İ. Safa Güner, tanıdığı bu köylü çocuklarını yıllarca yoğurur “Köy çocuğunun okul anlayışı da enstitü kavramından ayrıdır. Ona okulu, yazı yazılan kitap okunan, ders dinlenen bir yer alarak tanıtmışlardır. Kendi köyündeki okulu da boyle görmüştür. Okulu böyle bilen ve böyle tanıyan köy çocuğu enstitüye geldiği zaman burasını okula benzetemez. Çünkü onun okul olarak bildiği yerde sıralar, kitaplar, defterler vardı. Halbuki, burada bunlardan başka sazlar, çalgılar, oyunlar, türküler demirciler, marangozlar, duvarcılar var ’’
İ. Safa Güner gibi öğretmenler, bu çocukları okula ısıtır, işe alıştırır. Eğitimin üretime dayalı, yaparak öğrenmek olduğunu benimsetir. Arıfiye Köy Enstitüsü müdürlüğü görevinden bakanlık emrince alındığı zaman, binlerce insan ağlaşarak onu uğurlarlar. Yıl 1950'den sonradır. Demokratlar, Köy Enstitülerini yıkmak için tuzak peşindedirler. Sefa Güner'in böyle uğurlanışını, "işin içinde kışkırtma var" diye soruşturma konusu yaparlar.
Müdürün kasket giymesi, söz olur, Safa Güner'in fötr şapkası vardır ya, onu kente indiği zamanlarda giyer. İşbaşında kasketini başına geçirir.
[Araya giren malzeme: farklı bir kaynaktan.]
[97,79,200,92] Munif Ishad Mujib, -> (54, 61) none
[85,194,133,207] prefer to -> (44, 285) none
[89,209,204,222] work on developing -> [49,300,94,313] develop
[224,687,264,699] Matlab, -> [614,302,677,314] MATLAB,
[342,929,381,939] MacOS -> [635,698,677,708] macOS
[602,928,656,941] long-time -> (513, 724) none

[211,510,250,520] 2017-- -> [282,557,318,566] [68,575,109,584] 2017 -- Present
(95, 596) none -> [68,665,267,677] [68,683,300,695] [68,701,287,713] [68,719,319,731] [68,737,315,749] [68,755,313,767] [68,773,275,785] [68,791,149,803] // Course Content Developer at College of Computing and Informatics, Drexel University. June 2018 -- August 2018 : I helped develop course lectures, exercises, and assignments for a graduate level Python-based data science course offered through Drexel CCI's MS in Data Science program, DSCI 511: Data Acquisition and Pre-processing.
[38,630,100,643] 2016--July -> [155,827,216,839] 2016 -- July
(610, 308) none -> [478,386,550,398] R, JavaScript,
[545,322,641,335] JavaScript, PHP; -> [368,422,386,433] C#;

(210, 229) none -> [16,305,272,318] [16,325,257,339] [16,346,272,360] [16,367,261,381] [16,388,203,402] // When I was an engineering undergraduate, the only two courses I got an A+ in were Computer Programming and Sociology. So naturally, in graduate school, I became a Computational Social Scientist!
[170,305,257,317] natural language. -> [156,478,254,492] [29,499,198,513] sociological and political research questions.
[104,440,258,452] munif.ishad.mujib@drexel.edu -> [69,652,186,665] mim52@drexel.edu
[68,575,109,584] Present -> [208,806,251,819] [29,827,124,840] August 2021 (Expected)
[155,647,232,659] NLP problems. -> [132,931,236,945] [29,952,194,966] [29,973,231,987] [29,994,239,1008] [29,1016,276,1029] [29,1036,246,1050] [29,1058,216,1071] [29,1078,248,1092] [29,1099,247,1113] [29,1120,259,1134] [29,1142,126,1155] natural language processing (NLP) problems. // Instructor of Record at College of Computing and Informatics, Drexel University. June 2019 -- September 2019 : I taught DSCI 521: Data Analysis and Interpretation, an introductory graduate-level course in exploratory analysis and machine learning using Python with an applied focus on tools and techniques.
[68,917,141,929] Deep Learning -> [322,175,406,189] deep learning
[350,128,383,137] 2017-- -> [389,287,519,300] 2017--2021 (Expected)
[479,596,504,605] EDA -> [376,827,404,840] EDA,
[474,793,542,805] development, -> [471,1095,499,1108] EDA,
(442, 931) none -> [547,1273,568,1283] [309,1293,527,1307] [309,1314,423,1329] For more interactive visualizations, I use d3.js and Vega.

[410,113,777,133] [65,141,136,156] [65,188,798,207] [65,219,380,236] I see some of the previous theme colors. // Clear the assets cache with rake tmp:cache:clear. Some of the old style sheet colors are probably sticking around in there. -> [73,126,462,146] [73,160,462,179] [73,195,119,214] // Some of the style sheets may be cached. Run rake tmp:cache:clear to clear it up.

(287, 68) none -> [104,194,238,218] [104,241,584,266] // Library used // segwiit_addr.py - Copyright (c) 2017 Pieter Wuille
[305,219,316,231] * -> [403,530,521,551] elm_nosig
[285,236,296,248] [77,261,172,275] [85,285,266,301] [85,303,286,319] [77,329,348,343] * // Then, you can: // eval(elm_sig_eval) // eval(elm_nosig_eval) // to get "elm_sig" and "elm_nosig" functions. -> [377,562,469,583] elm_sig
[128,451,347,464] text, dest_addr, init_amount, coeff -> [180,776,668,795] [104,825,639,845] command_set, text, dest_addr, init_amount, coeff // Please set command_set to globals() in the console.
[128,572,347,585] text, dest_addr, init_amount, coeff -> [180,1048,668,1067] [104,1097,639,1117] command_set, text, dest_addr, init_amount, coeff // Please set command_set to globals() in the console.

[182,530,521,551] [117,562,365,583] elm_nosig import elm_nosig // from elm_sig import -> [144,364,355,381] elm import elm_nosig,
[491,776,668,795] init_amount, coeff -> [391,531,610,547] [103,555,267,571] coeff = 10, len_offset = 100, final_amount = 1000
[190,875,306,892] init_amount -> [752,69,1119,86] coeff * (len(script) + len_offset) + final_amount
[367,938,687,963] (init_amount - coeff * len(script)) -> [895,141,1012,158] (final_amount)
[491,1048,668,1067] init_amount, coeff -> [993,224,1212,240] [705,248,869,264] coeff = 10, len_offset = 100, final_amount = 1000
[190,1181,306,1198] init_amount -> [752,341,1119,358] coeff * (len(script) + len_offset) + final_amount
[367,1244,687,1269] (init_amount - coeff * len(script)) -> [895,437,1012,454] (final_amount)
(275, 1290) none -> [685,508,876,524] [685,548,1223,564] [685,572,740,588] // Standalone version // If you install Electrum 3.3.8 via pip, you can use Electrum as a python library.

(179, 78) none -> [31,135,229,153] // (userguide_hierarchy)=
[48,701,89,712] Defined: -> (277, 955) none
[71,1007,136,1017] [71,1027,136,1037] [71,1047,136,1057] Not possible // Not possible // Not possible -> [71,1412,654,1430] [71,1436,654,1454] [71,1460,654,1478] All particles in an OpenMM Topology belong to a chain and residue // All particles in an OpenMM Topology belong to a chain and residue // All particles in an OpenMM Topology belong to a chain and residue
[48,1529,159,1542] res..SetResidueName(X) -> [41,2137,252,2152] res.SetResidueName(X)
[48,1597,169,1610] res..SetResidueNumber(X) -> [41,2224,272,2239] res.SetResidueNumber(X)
Adapazarı Erkek Sanat Enstitüsü öğretmeni Asım Aydın, bir gün Anfiye Köy Enstitüsü Müdürü Safa Güner'e Rumeli ağzıyla takılır:
—Yahu, muallim aga be. Kendine bir fötr şapka al...
Sonra olayı anlatır. Trende bir bakanlık müfettişiyle birlikte gelmiş. Müfettiş, Safa Güner için:
—İyi ama birader, niye kasket giyer? Demiş.
Gölköy Köy Enstitüsü müdürüyken, bir kadın çocuklara müdürü sorar. Çocuklar inşaatın başındaki Safa Güner'i gösterirler. Safa Güner:
—Gel, der. Müdür benim, ne istersin?
Kadın başını çevirir, örtüsünü yeniden çenesinin üstüne toplar:
—Kusura kalma, inanamadım. Kazmalı, kürekli müdür mü olur? der.
Yılların kazmalı, kürekli, kasketli öğretmenlerine selam...
* * *
İki düzeltme: 18 Kasım 1985 günü “Söyleşi” başlıklı “Ankara Notları"nda geçen Feyyaz Köksal'ın yapıtına sözünü aldığı atom fizikçisi Niels Bohr Hollandalı değil Danimarkalı olacak.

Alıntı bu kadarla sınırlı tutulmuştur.